Updated

A new Northern Ireland reconciliation plan that gives the families of slain innocents and killers the same "recognition" payment has provoked fury from Protestants victimized by decades of IRA attacks.

Protestant hard-liners disrupted a Belfast news conference Wednesday called to unveil — and sell to a skeptical public — the 18-month efforts of former Anglican Archbishop Robin Eames and former Catholic priest Denis Bradley.

As they prepared to speak, Protestant hard-liners jumped up from the crowd to hurl insults and condemnations — both at the two men and other audience members linked to the outlawed Irish Republican Army. The hecklers included men and women who lost relatives or were maimed in IRA attacks.
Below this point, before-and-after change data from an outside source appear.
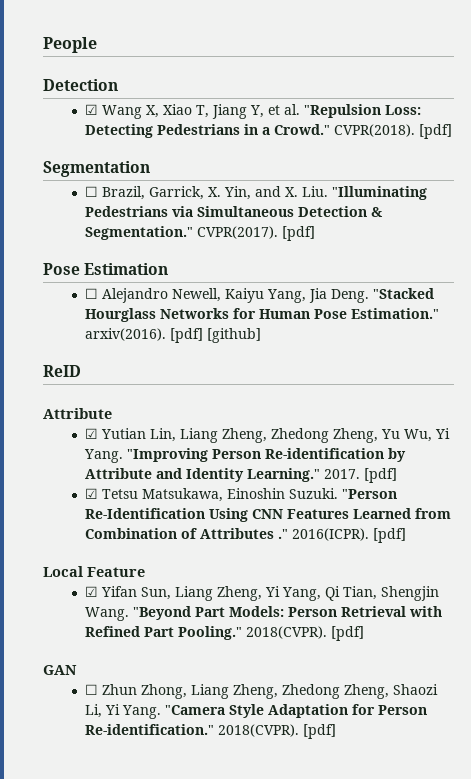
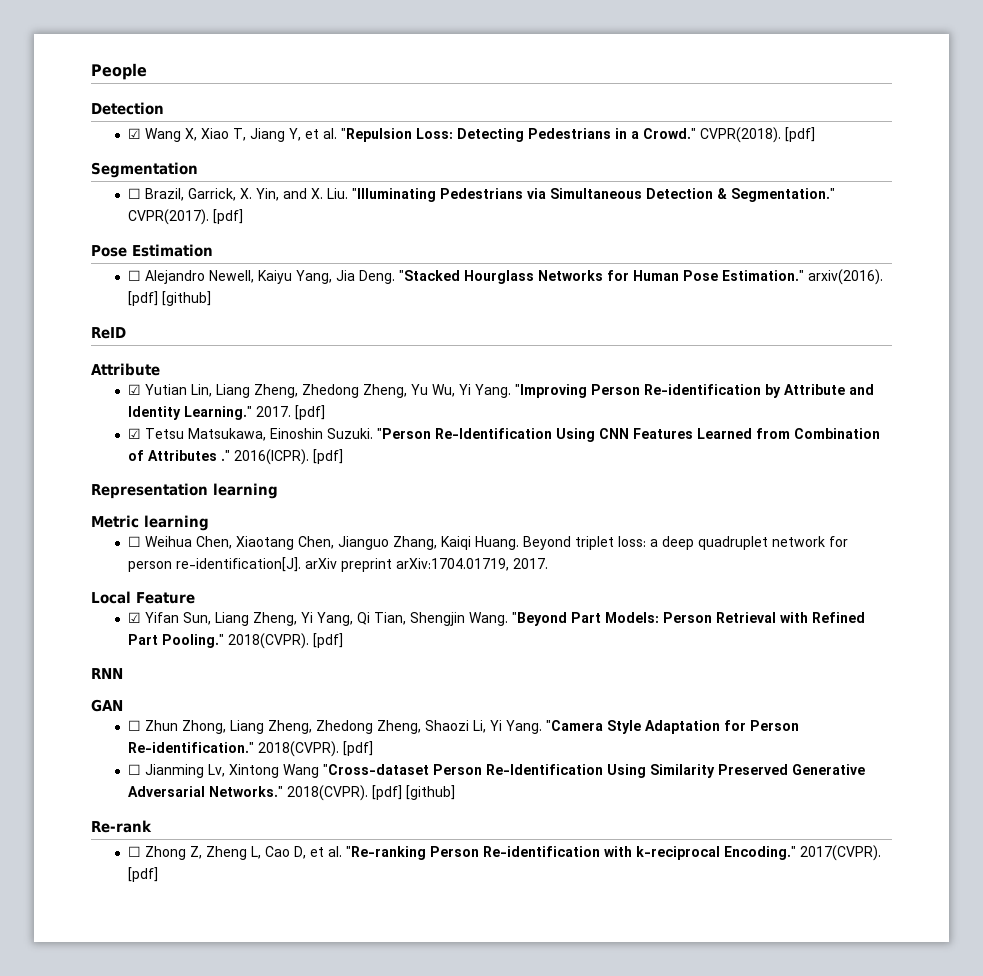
+ Representation learning
+ Metric learning
+ ☐ Weihua Chen, Xiaotang Chen, Jianguo Zhang, Kaiqi Huang. Beyond triplet loss: a deep quadruplet network for person re-identification[J]. arXiv preprint arXiv:1704.01719, 2017.
+ RNN
+ ☐ Jianming Lv, Xintong Wang "Cross-dataset Person Re-Identification Using Similarity Preserved Generative Adversarial Networks." 2018(CVPR). [pdf] [github]
+ Re-rank
+ ☐ Zhong Z, Zheng L, Cao D, et al. "Re-ranking Person Re-identification with k-reciprocal Encoding." 2017(CVPR). [pdf]

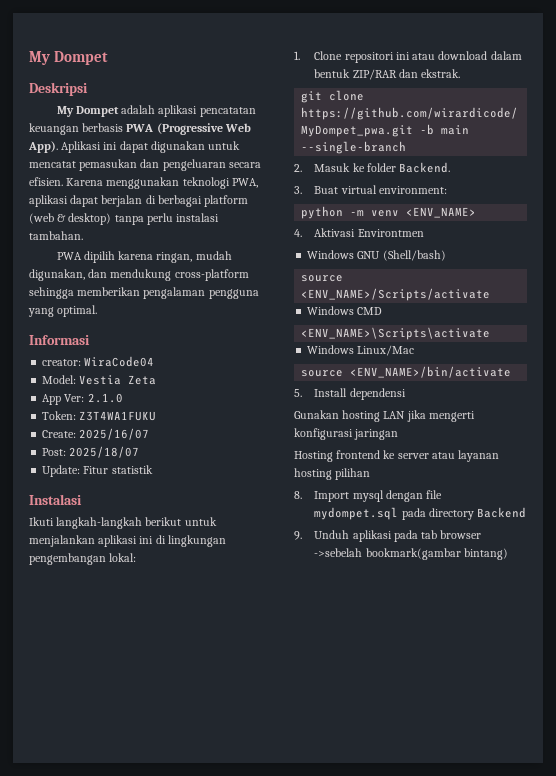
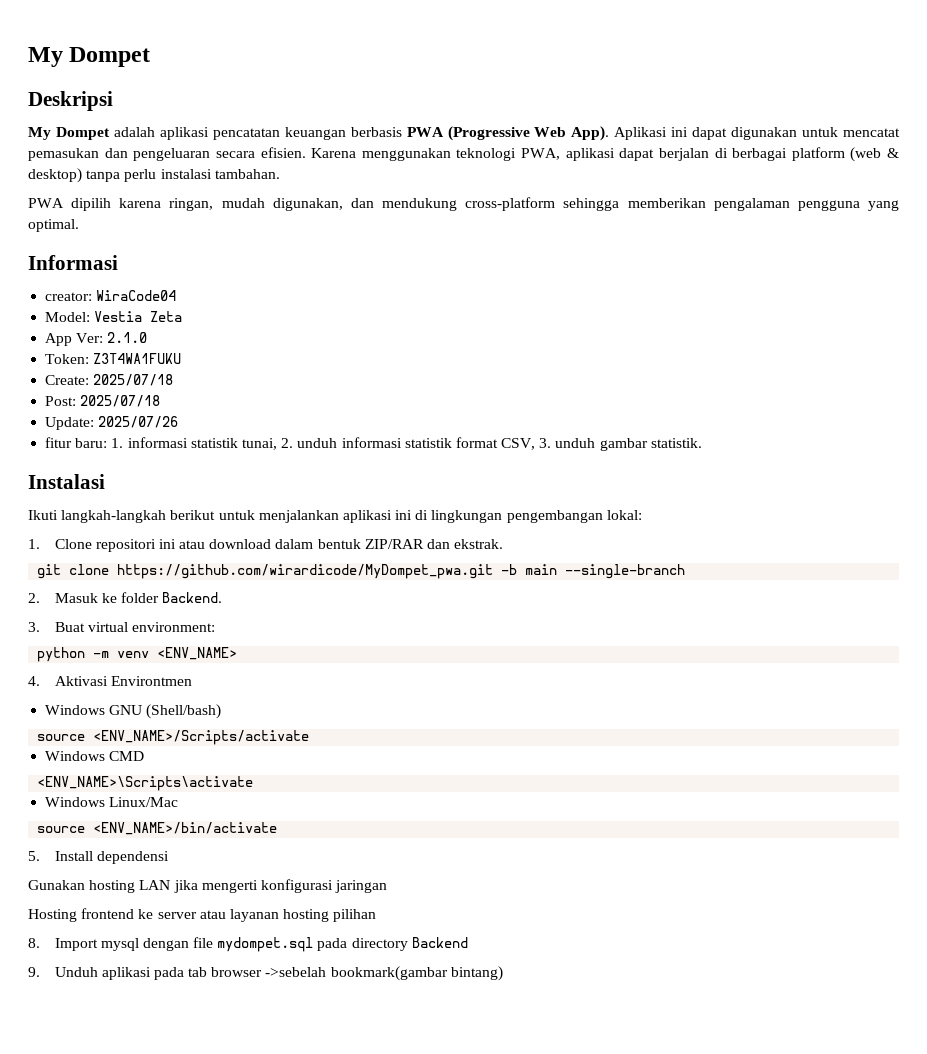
- Create: 2025/16/07
+ Create: 2025/07/18
- Post: 2025/18/07
+ Post: 2025/07/18
- Update: Fitur statistik
+ Update: 2025/07/26
+ fitur baru: 1. informasi statistik tunai, 2. unduh informasi statistik format CSV, 3. unduh gambar statistik.

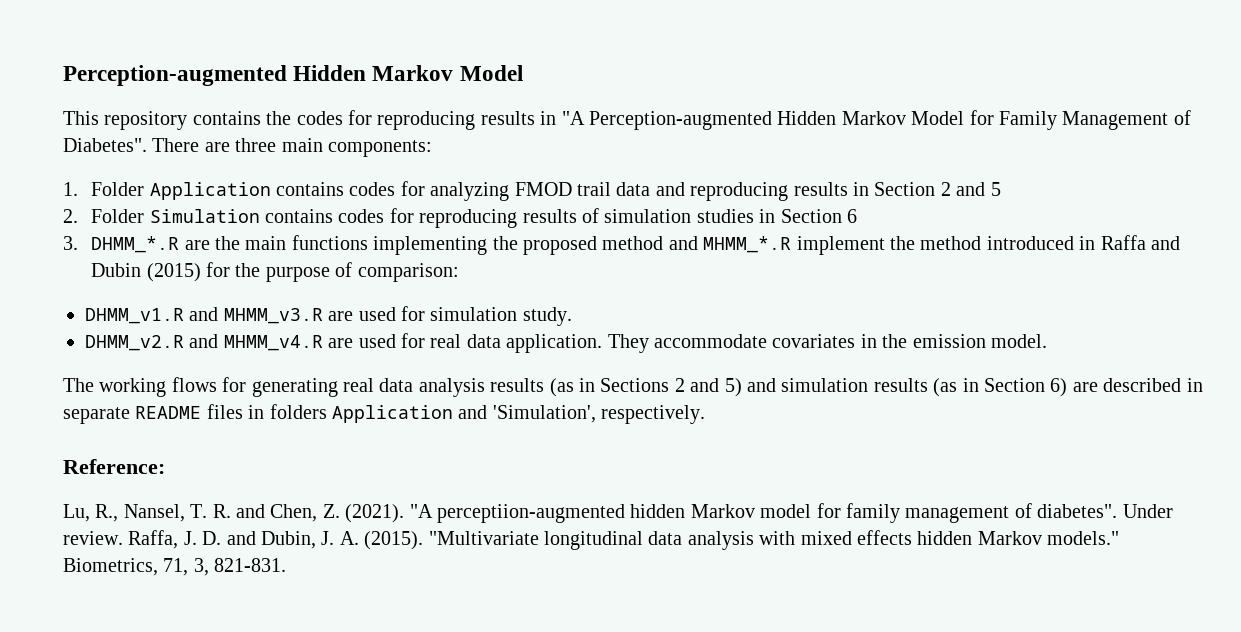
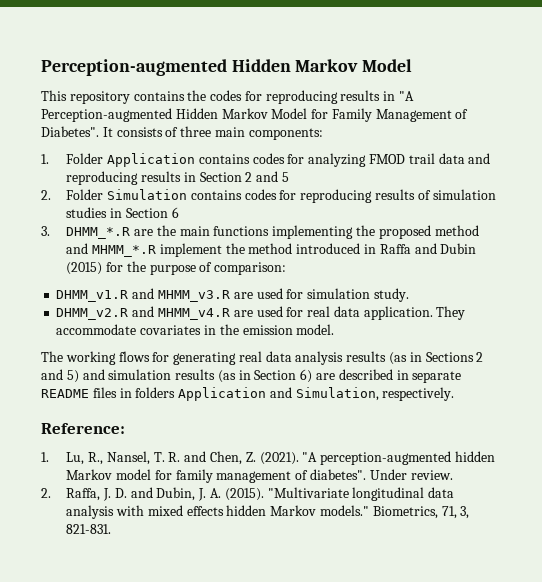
- There are three main components:
+ It consists of three main components:
- The working flows for generating real data analysis results (as in Sections 2 and 5) and simulation results (as in Section 6) are described in separate README files in folders Application and 'Simulation', respectively.
+ The working flows for generating real data analysis results (as in Sections 2 and 5) and simulation results (as in Section 6) are described in separate README files in folders Application and Simulation, respectively.
- Lu, R., Nansel, T. R. and Chen, Z. (2021).
+ 1. Lu, R., Nansel, T. R. and Chen, Z. (2021).
- "A perceptiion-augmented hidden Markov model for family management of diabetes".
+ "A perception-augmented hidden Markov model for family management of diabetes".
- Under review. Raffa, J. D. and Dubin, J. A. (2015).
+ Under review.
+ 2. Raffa, J. D. and Dubin, J. A. (2015).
"My brother was an innocent man defending this whole community," said one protester, Hazlett Lynch, whose policeman brother was killed in a 1977 IRA ambush. "When IRA men died while launching cowardly attacks on this community, they actually received justice. The families of those murderers should not be consoled with a single penny today."

Their fury focused on an Eames-Bradley commitment to paying the nearest relatives of all 3,700 dead from the conflict about $17,000 each. The two former churchmen insisted that all families who lost loved ones deserve equal support — but once the anger had ebbed, Eames offered a qualified apology.

"Maybe this gesture, for those outside of our group, is too sudden. Maybe we did make a mistake in our timing. ... If so, we apologize," Eames said.

But he and Bradley stressed that their 192-page report, containing more than 30 proposals, would require citizens to take painful new steps down the road to lasting peace.

The recommendations by the leaders of a British government-appointed panel, called the Consultative Group on the Past, call for Britain to transfer investigative powers to a new panel called the Legacy Commission. Different branches of this group would seek to encourage former IRA members and other militants to come clean about their past; shed light on bitterly disputed killings involving British security forces; and encourage a divided public to talk to each other behind closed doors. The commission's work would take five years and require funding of more than 300 million pounds.

The British and Irish governments offered a muted welcome for the report's contents — reflecting their recognition of the Protestant side's undying hatred for the IRA.

In London, Prime Minister Gordon Brown said he understood why the idea of paying out flat-fee payments to relatives of the dead "has evoked such controversy in Northern Ireland."

"The government is obviously going to consider the report with great care," he said.

But First Minister Peter Robinson, the Protestant leader of Northern Ireland's 20-month-old coalition government with Catholics, said he had "no doubt that many innocent victims will feel betrayed."

Robinson said he would ensure that Brown and other British officials do "not insult the innocent victims of terrorism by giving any weight to these offensive recommendations."